• Task details: Which lines of the entries below hold the word "none"? Report each of them.

• Records supplied:

#####

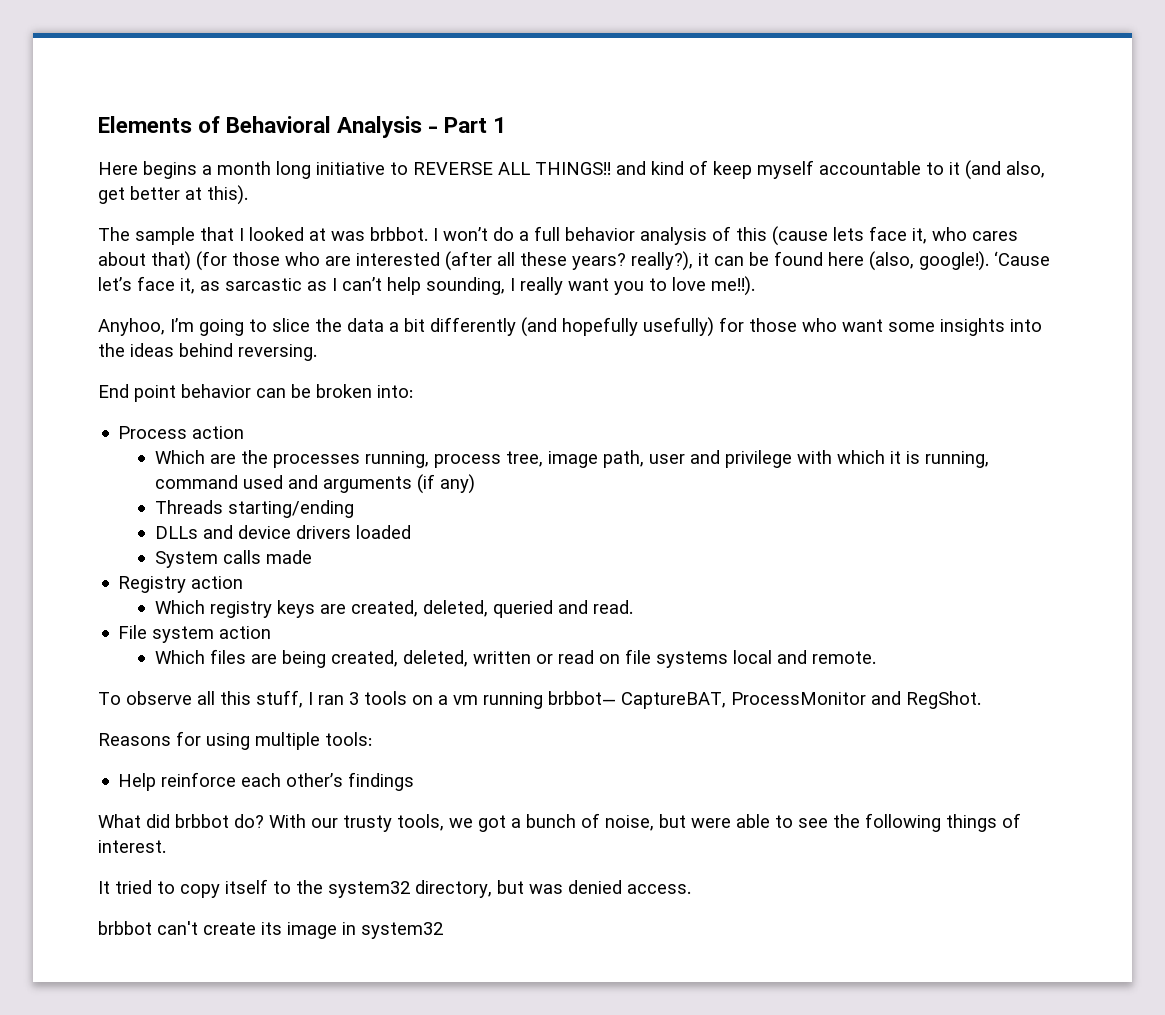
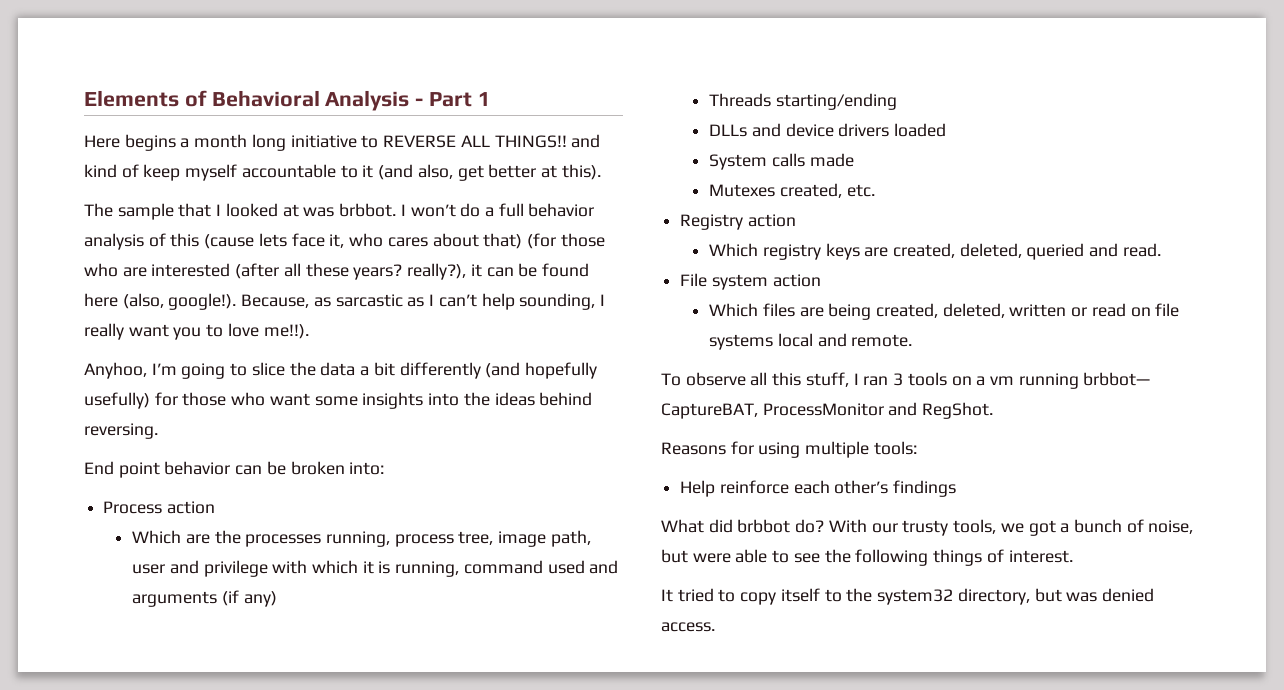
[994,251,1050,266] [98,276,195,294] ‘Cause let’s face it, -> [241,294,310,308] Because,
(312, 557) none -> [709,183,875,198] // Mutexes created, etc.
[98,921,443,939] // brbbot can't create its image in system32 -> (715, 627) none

#####

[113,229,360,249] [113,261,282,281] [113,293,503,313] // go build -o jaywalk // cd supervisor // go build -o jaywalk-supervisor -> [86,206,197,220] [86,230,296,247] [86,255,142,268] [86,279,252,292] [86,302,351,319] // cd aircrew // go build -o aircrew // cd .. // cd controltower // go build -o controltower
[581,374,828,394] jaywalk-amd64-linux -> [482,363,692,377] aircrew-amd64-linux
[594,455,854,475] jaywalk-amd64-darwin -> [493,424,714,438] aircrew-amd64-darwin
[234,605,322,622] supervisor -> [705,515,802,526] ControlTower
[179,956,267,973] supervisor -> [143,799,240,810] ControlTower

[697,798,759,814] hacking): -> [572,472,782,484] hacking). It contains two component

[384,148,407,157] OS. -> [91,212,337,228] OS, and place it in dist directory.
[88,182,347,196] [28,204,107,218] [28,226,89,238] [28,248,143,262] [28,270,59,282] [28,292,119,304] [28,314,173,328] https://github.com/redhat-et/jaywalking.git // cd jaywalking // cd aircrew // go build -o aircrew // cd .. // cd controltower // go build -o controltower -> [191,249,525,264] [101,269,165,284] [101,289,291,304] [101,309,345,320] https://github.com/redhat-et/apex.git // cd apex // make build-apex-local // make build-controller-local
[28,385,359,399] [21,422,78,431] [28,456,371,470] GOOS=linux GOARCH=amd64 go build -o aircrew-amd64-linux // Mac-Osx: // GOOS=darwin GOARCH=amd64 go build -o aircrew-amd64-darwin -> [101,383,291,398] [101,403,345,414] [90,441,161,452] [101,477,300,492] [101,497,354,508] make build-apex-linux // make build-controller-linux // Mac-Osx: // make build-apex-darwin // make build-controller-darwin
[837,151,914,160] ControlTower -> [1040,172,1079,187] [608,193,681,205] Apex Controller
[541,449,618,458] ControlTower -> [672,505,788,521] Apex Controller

#####

• Result of the exercise:
(312, 557) none -> [709,183,875,198] // Mutexes created, etc.
[98,921,443,939] // brbbot can't create its image in system32 -> (715, 627) none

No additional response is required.